* THE PROBLEM *
Wherever a line in the data below holds "licence", copy that line.

Stored data entries:
● ● ● ● ●

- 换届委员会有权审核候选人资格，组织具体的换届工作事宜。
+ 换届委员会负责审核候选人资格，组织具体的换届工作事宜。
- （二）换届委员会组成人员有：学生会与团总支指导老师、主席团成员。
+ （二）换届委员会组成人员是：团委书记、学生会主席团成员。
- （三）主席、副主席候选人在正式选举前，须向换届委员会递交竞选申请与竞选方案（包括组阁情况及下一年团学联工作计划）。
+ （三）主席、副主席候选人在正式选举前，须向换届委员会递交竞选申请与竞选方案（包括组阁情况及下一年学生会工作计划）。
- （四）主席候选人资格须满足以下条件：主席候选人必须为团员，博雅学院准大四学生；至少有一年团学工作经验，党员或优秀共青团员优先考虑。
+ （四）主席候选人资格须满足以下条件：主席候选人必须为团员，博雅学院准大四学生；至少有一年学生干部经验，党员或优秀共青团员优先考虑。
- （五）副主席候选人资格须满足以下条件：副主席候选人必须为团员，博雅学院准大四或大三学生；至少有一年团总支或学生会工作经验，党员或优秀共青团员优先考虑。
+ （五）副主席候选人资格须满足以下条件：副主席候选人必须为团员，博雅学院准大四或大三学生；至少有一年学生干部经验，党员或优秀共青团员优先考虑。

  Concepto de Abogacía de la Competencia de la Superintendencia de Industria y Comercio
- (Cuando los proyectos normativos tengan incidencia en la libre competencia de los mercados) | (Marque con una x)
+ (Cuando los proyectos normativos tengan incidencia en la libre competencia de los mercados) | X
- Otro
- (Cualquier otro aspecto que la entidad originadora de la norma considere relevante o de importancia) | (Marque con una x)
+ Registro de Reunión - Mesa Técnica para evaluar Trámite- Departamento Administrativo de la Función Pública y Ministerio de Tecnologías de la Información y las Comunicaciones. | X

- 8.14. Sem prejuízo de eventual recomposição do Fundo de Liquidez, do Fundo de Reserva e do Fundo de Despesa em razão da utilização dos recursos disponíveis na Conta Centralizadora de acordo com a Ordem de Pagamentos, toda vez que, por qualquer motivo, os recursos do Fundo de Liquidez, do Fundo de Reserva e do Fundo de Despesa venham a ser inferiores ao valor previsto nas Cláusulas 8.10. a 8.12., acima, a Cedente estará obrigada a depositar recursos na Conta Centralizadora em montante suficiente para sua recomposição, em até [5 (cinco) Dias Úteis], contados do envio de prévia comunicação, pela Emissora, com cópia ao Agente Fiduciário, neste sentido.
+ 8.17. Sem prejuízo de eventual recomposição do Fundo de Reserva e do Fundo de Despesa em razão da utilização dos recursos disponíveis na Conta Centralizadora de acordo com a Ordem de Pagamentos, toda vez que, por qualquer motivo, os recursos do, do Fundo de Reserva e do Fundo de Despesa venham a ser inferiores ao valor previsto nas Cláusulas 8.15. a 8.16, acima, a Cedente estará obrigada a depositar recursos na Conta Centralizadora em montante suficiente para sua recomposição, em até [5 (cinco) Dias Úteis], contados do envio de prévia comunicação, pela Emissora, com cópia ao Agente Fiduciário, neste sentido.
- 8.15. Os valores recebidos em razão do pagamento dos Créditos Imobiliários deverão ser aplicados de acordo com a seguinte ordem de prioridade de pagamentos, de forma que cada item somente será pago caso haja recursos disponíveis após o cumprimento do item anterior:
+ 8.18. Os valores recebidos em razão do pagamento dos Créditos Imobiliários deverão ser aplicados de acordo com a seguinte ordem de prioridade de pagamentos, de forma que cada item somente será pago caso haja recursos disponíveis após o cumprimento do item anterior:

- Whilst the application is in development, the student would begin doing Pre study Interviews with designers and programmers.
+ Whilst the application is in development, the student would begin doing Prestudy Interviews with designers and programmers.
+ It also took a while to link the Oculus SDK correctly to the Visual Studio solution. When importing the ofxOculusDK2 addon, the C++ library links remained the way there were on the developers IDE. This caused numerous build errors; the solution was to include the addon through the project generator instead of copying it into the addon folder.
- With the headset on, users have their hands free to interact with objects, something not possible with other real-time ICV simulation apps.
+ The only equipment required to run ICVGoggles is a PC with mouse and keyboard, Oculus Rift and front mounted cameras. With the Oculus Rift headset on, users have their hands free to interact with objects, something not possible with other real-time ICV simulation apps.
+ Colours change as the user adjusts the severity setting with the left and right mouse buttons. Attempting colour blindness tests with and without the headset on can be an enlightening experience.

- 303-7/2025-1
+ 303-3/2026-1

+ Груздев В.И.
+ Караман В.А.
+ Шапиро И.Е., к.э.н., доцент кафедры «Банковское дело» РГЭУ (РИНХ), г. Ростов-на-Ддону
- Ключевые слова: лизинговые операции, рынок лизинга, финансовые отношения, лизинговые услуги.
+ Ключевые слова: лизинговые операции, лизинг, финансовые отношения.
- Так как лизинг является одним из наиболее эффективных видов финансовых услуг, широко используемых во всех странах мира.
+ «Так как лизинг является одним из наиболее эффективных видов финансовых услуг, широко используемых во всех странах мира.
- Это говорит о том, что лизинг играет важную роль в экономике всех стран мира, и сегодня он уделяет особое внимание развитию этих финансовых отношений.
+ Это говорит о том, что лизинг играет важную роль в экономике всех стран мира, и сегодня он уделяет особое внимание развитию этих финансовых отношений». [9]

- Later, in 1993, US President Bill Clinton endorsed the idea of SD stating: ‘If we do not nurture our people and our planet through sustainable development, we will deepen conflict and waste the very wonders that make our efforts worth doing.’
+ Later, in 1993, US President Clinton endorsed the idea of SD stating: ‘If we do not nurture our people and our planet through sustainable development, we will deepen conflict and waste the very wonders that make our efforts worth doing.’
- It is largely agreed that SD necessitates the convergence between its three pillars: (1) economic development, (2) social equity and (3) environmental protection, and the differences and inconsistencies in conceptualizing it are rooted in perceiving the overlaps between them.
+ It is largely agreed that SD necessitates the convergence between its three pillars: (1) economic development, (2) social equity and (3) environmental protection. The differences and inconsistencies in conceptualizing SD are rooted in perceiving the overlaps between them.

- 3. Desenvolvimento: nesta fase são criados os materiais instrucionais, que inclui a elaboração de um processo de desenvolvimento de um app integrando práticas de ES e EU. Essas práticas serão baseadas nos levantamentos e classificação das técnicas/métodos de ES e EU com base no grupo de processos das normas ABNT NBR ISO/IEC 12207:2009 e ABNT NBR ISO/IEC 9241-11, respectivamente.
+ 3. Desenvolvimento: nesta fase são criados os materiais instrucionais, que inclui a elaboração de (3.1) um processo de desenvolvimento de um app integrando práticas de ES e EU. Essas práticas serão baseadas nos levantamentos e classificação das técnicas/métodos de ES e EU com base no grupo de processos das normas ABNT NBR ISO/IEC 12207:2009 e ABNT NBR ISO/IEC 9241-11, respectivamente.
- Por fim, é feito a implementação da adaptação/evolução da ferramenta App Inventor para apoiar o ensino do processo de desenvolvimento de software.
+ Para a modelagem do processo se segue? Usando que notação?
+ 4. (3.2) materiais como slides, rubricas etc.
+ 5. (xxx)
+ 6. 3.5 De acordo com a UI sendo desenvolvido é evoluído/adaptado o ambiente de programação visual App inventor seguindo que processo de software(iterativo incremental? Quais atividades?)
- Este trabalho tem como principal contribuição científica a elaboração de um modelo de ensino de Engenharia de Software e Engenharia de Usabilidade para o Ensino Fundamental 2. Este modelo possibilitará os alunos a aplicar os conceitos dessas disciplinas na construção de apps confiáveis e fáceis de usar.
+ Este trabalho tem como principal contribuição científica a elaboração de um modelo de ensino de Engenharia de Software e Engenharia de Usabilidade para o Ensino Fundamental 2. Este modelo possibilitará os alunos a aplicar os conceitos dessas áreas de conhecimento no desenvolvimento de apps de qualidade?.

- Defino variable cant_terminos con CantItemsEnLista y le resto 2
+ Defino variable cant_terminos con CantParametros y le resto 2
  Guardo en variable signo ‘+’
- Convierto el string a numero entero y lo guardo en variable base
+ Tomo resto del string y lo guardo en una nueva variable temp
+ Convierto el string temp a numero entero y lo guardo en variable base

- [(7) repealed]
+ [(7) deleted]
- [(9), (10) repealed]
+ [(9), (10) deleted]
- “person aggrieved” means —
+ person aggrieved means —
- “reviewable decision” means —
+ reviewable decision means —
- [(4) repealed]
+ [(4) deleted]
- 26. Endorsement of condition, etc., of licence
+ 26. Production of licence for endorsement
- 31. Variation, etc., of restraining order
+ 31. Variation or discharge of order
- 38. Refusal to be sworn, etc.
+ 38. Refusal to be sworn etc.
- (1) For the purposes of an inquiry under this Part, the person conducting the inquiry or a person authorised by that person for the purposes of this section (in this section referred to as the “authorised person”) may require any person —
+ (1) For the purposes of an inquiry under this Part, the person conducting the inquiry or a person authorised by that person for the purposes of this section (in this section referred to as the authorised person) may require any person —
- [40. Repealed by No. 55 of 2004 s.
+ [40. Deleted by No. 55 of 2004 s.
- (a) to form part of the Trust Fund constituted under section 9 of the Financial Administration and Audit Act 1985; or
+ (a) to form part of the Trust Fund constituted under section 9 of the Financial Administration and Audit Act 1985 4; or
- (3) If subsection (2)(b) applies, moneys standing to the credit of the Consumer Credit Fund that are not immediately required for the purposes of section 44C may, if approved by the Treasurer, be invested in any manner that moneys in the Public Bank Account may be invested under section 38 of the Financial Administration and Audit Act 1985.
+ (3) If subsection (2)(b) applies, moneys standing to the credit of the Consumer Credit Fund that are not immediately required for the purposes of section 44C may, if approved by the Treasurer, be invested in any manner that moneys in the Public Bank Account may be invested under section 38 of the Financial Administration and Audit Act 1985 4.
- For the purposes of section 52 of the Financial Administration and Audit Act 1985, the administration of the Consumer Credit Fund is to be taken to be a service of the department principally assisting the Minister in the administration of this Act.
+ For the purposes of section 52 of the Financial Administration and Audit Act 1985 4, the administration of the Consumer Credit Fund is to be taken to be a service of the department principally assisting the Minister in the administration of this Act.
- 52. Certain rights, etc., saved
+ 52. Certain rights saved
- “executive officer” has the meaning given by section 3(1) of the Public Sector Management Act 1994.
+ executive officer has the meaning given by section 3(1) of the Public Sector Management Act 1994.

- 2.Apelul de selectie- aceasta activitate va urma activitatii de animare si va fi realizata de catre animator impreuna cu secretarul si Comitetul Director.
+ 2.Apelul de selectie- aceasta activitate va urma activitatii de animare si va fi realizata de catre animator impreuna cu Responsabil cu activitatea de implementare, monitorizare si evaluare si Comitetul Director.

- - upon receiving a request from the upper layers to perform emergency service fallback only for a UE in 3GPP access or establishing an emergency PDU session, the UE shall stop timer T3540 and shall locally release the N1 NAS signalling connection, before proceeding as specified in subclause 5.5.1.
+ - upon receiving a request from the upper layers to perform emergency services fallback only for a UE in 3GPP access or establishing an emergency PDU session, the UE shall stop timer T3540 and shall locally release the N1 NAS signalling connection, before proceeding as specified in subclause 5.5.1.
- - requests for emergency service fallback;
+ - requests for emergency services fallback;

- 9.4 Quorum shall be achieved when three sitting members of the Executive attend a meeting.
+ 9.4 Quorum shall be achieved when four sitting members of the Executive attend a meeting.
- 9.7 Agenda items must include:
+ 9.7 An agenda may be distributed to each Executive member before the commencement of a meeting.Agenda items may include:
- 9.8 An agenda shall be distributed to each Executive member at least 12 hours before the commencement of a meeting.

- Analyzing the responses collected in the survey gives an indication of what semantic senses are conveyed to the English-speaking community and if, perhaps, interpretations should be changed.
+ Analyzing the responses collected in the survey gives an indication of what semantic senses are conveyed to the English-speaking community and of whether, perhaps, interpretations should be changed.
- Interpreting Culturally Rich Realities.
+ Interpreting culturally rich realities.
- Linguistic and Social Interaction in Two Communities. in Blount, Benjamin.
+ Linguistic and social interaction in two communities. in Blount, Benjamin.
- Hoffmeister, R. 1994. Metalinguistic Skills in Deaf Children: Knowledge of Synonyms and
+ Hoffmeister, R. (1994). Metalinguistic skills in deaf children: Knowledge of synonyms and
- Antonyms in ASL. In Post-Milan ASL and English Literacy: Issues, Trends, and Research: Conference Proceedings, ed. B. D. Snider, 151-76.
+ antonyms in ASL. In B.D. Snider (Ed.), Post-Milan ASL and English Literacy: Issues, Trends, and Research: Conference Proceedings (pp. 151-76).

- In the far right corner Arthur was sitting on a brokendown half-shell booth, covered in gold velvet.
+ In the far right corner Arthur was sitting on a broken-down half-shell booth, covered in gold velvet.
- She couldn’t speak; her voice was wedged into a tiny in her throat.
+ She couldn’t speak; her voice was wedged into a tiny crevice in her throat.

● ● ● ● ●

* ANSWER FOR THIS EXERCISE *
- 26. Endorsement of condition, etc., of licence
+ 26. Production of licence for endorsement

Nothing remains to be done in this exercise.